Amazon founder Jeff Bezos unveiled an image of his lunar lander, Blue Moon, at an event in Washington, D.C., Thursday and said he was confident he could have humans back on the moon by 2024.
Blue Moon is part of Blue Origin, Bezos’ spaceflight company that is dedicated to building a road to space that will help future generations explore as well as build a future in our solar system.
The lander has been under secret development for the past three years, CNET reported. Bezos told a crowd of NASA managers, engineers, and astronauts that the lander would be able to carry up to 6.5 metric tons of equipment to the moon using a hydrogen-powered engine. It would also be able to carry a small rover that could conduct missions.
“This is an incredible vehicle. And it’s going to the moon.”

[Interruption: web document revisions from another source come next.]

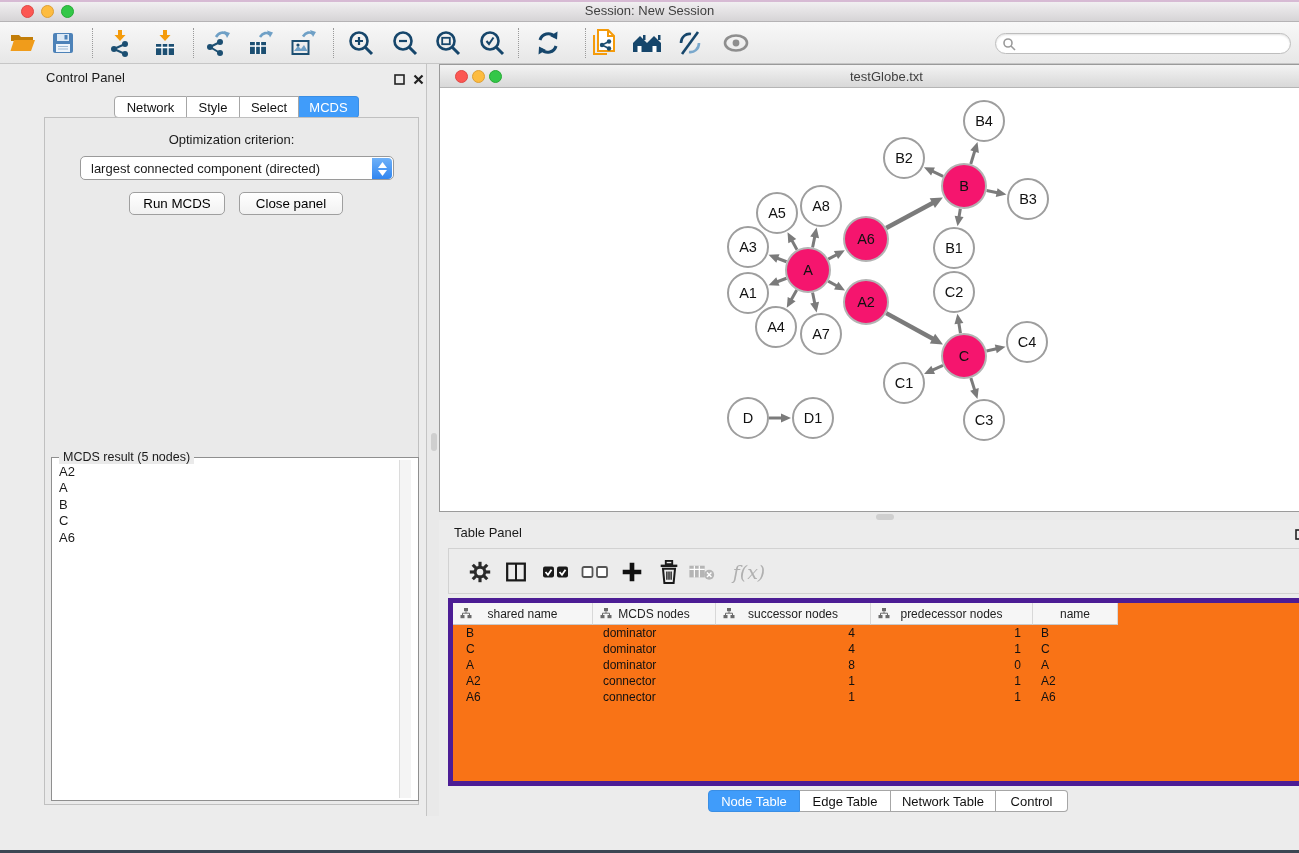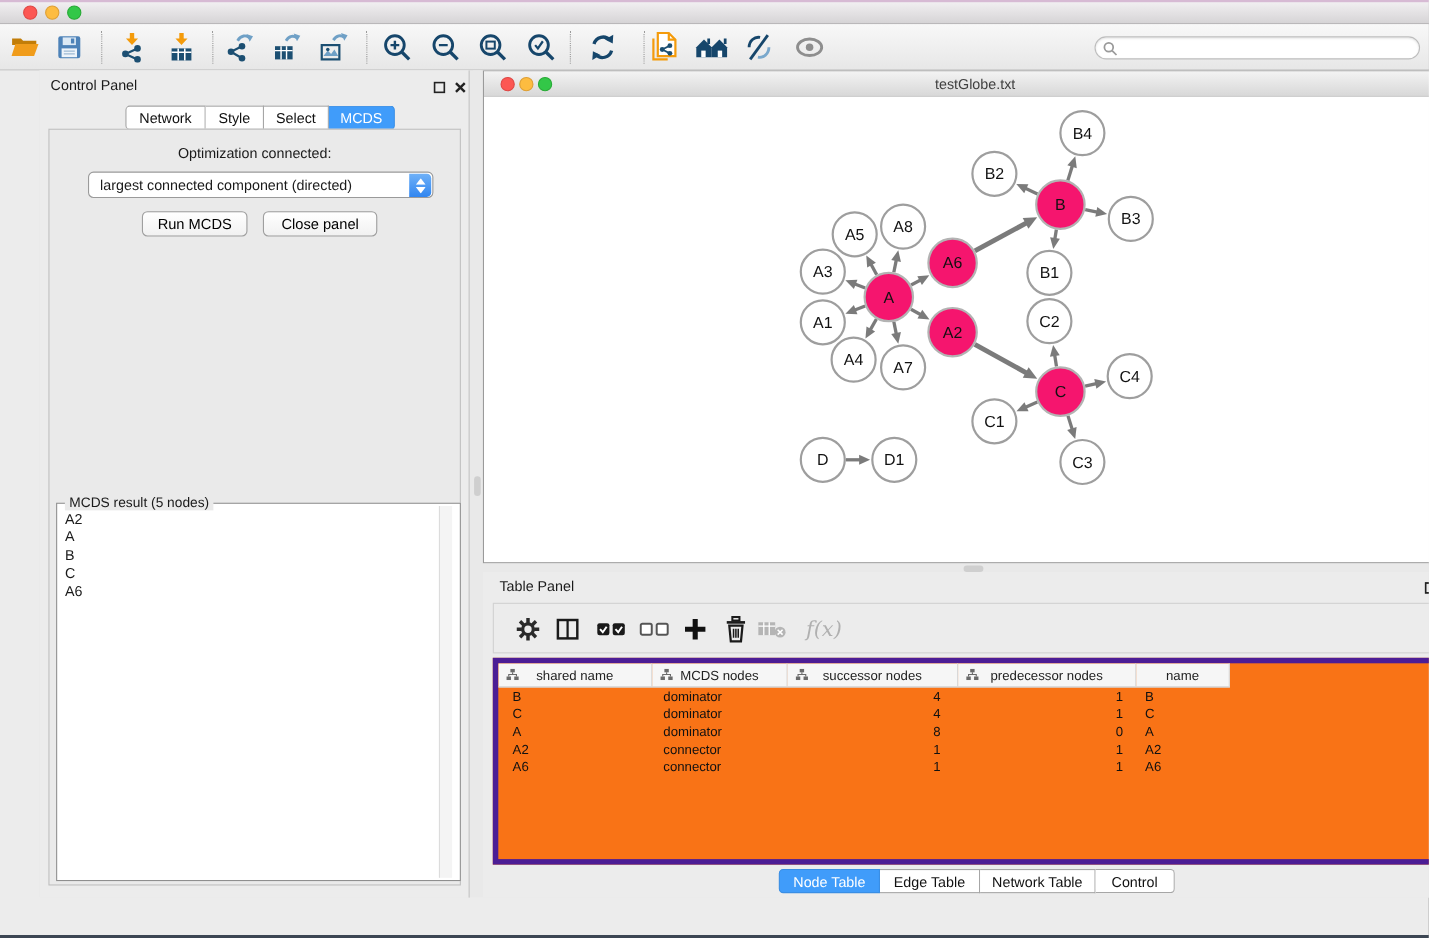"Session: New Session" div.win-title { html: none -> <div>Session: New Session</div> }
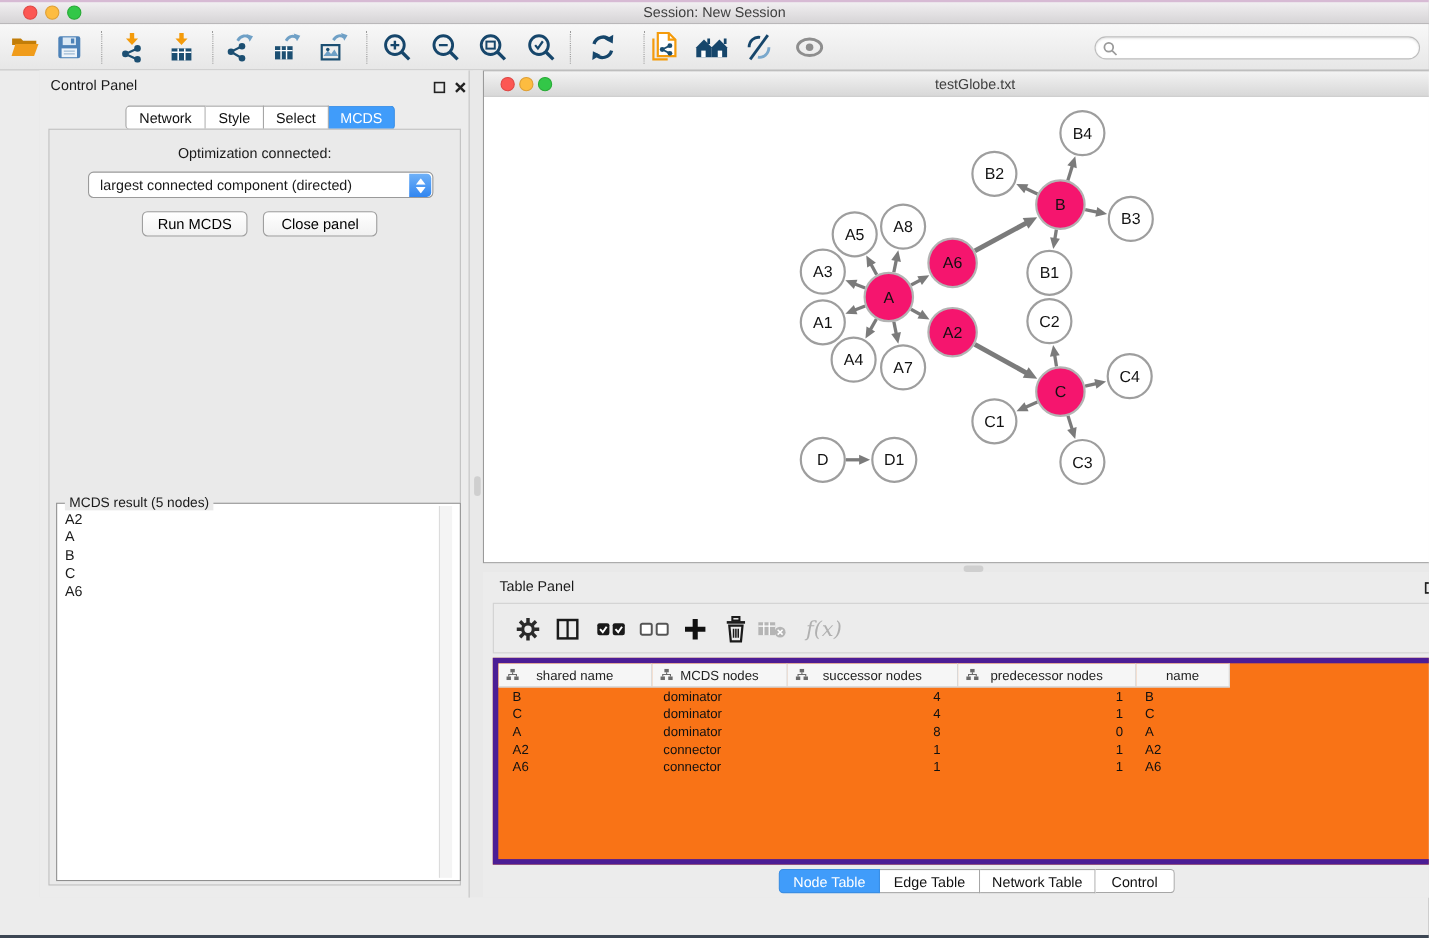"Optimization connected:" div.opt-label { text: connected -> criterion }
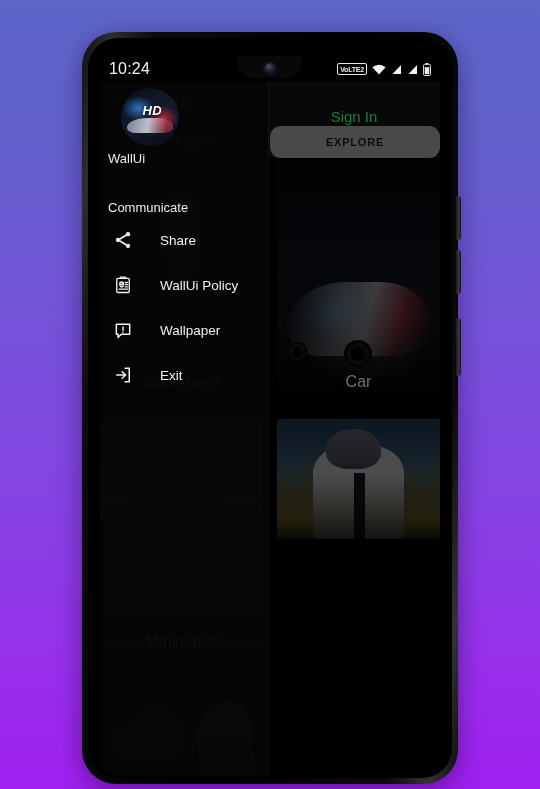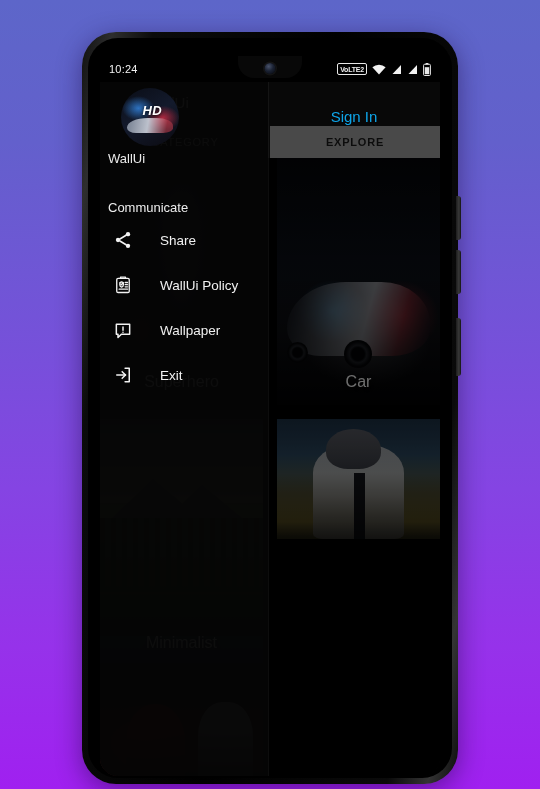"10:24" #status-time { font-size: 11px -> 16px }
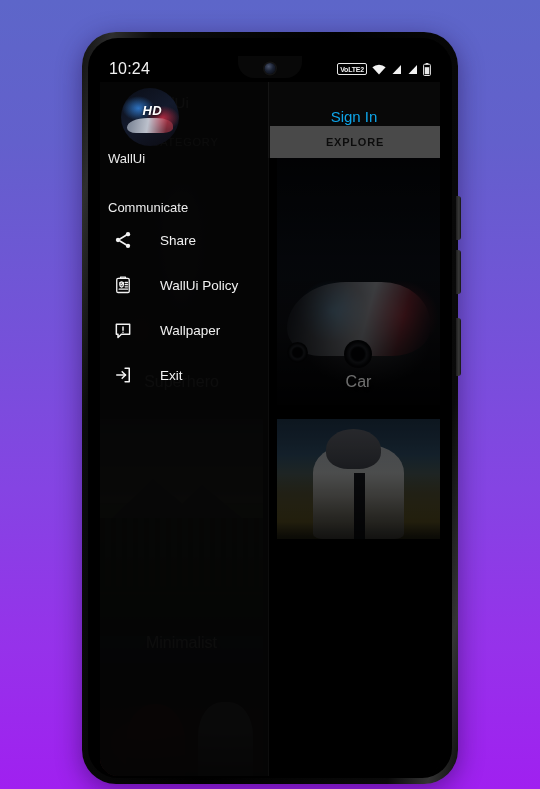"Sign In" div { color: #0ea5e9 -> #15803d }
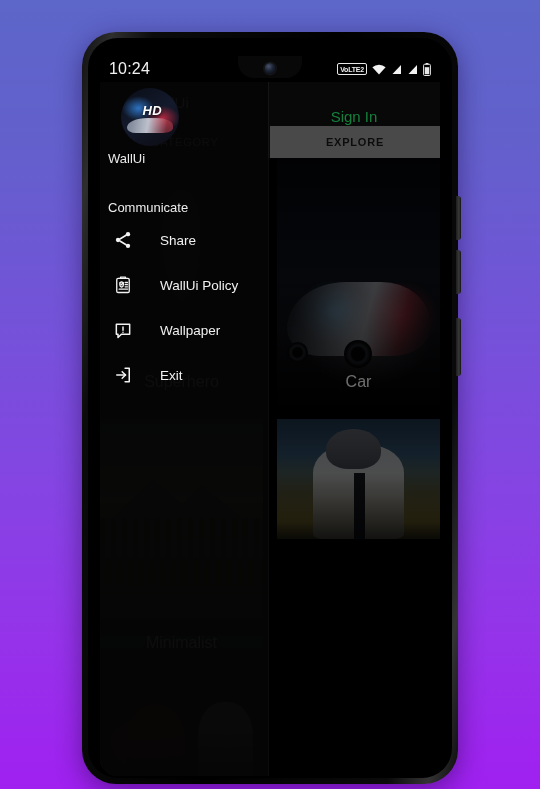"EXPLORE" .tab { border-radius: none -> 11px }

The year 2024 is significant because it is the projected goal that the Trump administration set for short-term space exploration, Bezos said. CBS reported that NASA would be announcing details of a moon plan in the upcoming days that would include estimates of how much money the agency would need in order to get people back to the moon by 2024.
Bezos said the vision for Blue Origin was to develop an infrastructure that would give people access to space travel, pointing out that the need for space exploration was essential because Earth and its resources were “finite.” Bezos also envisioned creating space colonies close to Earth as a way of space expansion.
“The solar system can support a trillion humans, and then we’d have 1,000 Mozarts and 1,000 Einsteins,” Bezos reportedly said in February.
The Blue Origins founder wants to get to the moon by 2024. https://t.co/b90W3S1iNZ
— CNET News (@CNETNews) May 10, 2019
The solar system is a big place, and Bezos wants travel to the moon to be the first step in achieving space expansion. He said he loved the idea of getting back to the moon, adding that it was the right thing to do, CBS reported.
“It’s time to go back to the moon, this time to stay,” he told the crowd.
Blue Origin plans to build revenue with space tourism flights on the suborbital vehicle New Shepard. Flights will reportedly begin this year. Passengers will sit in on top of a 60-foot tall rocket and be able to look down upon the Earth from space during an 11-minute flight before returning to Earth, according to the the Blue Origins website. Blue Origins has reportedly conducted 11 successful test flights with the rocket.